“Where are you going?” was the response.
“To Pautapoug, to see Uriah Hayden, sir.”
“You’d better hire out at ship-building with him. Your college learning’s of no earthly use in these days,” said the father of David Bushnell, returning from the door, and sinking slowly down into his high-backed chair.
Then spoke up a sweet-voiced woman from the kitchen fire-side, where she had that moment been hanging an iron pot on the crane:
“Have a little patience, father (Mrs. Bushnell always called her husband, father), David is only 76 looking about to see what to do. It’s hardly four weeks since he was graduated.”
“True enough; but where can you find an idle man in all Saybrook town? and you know as well as I do that it makes men despise college-learning to see folks idle. I’d rather, for my part, David did go to work on the ship Uriah Hayden is building. I wish I knew what he’s gone over there for to-day.”
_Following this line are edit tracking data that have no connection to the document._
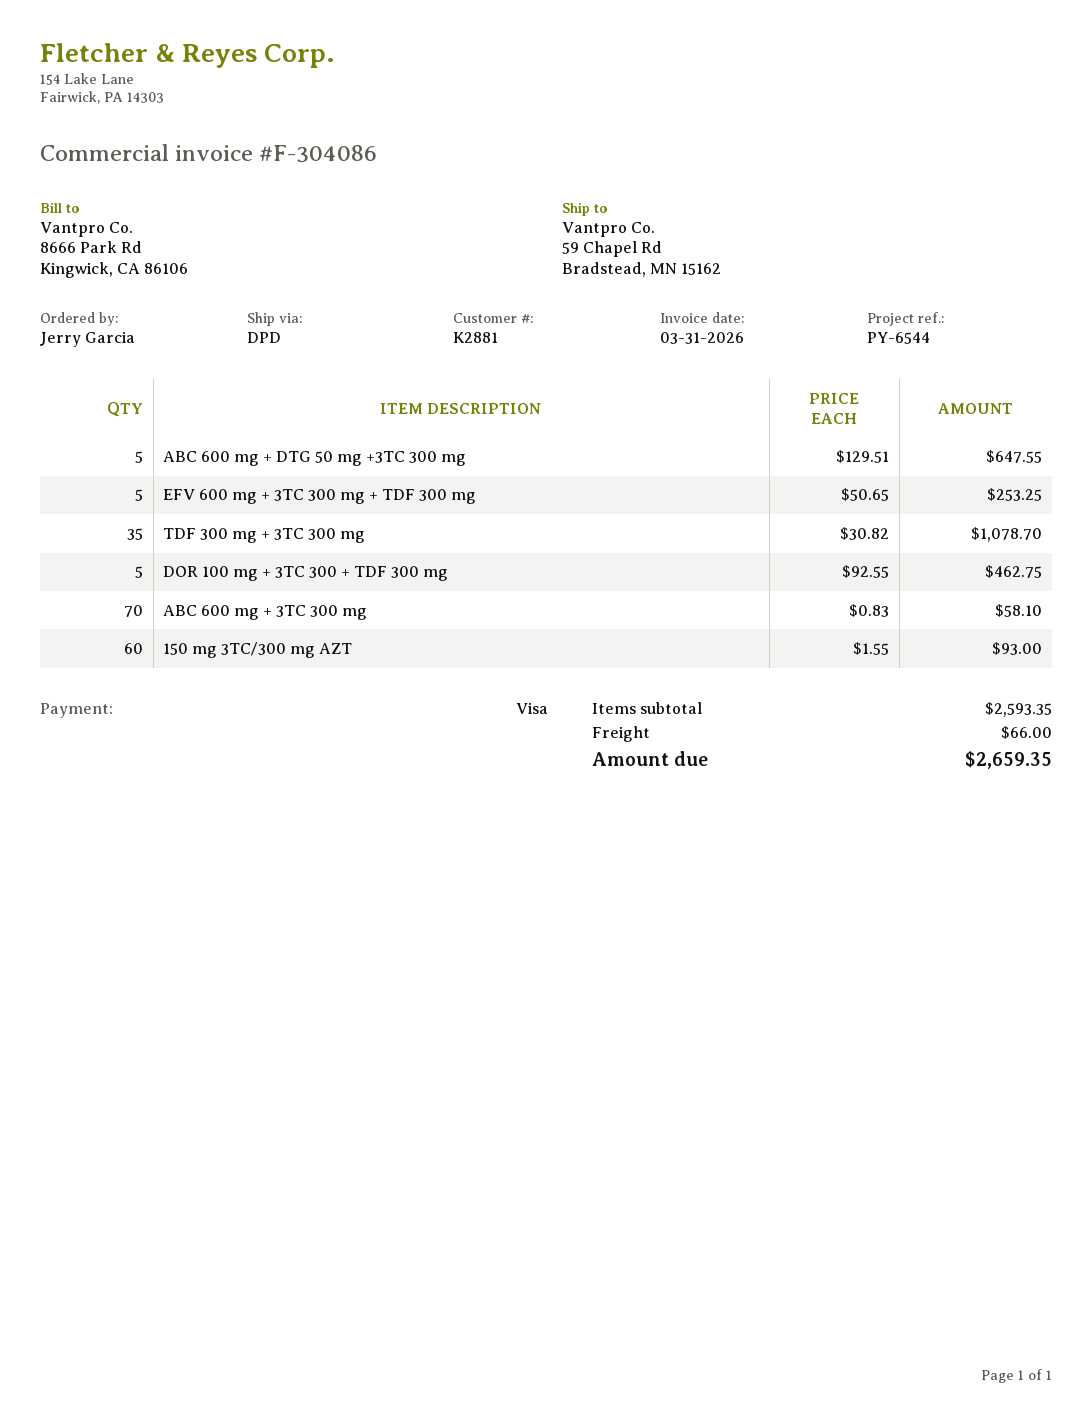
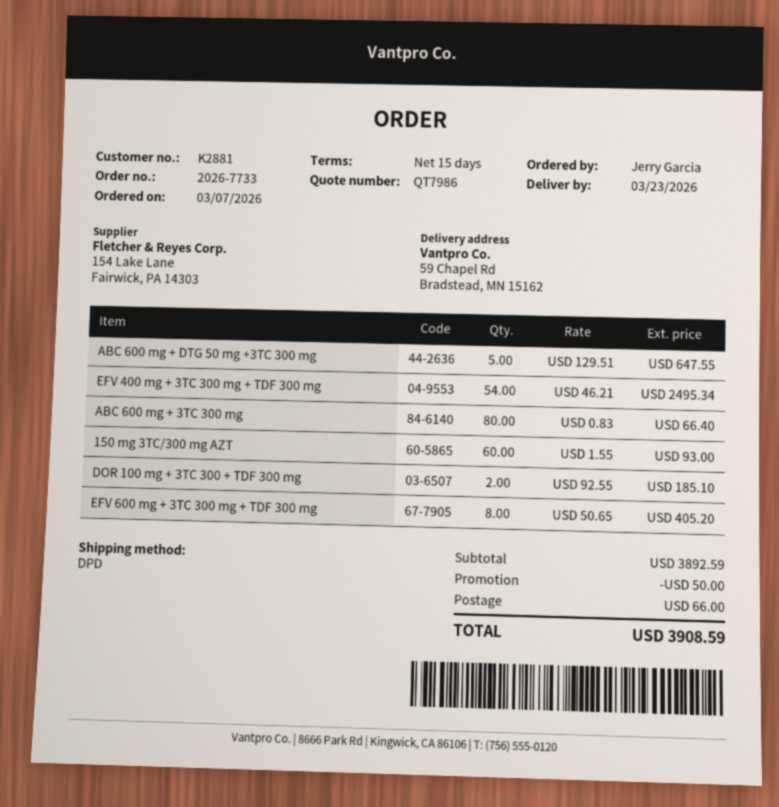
EFV 600 mg + 3TC 300 mg + TDF 300 mg: 5 x 50.65 = 253.25 -> 8 x 50.65 = 405.20
TDF 300 mg + 3TC 300 mg: 35 x 30.82 = 1078.70 -> none
DOR 100 mg + 3TC 300 + TDF 300 mg: 5 x 92.55 = 462.75 -> 2 x 92.55 = 185.10
ABC 600 mg + 3TC 300 mg: 70 x 0.83 = 58.10 -> 80 x 0.83 = 66.40
EFV 400 mg + 3TC 300 mg + TDF 300 mg: none -> 54 x 46.21 = 2495.34
subtotal: 2593.35 -> 3892.59
discount: none -> 50.00
total: 2659.35 -> 3908.59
A funny smile crept into the curves of Mrs. Bushnell’s lips, but her husband did not notice it.
Mr. Bushnell moved uneasily in his chair, as he sat leaning forward, both hands clasped about a hickory stick, and his chin resting on the knob at its top. Presently he said:
“Anna, I fear David is getting into bad habits. He used to talk a good deal. Now he sits with his eyes on the floor, and his forehead in wrinkles, and I’m sure I’ve heard him moving about more than one night lately, after all honest folks were in bed.”
“Father, you must remember that you’ve been very sick, and fever gives one queer notions sometimes. I shouldn’t wonder one bit if you dreamed you heard something, when ’twas only the rats behind the wainscot.”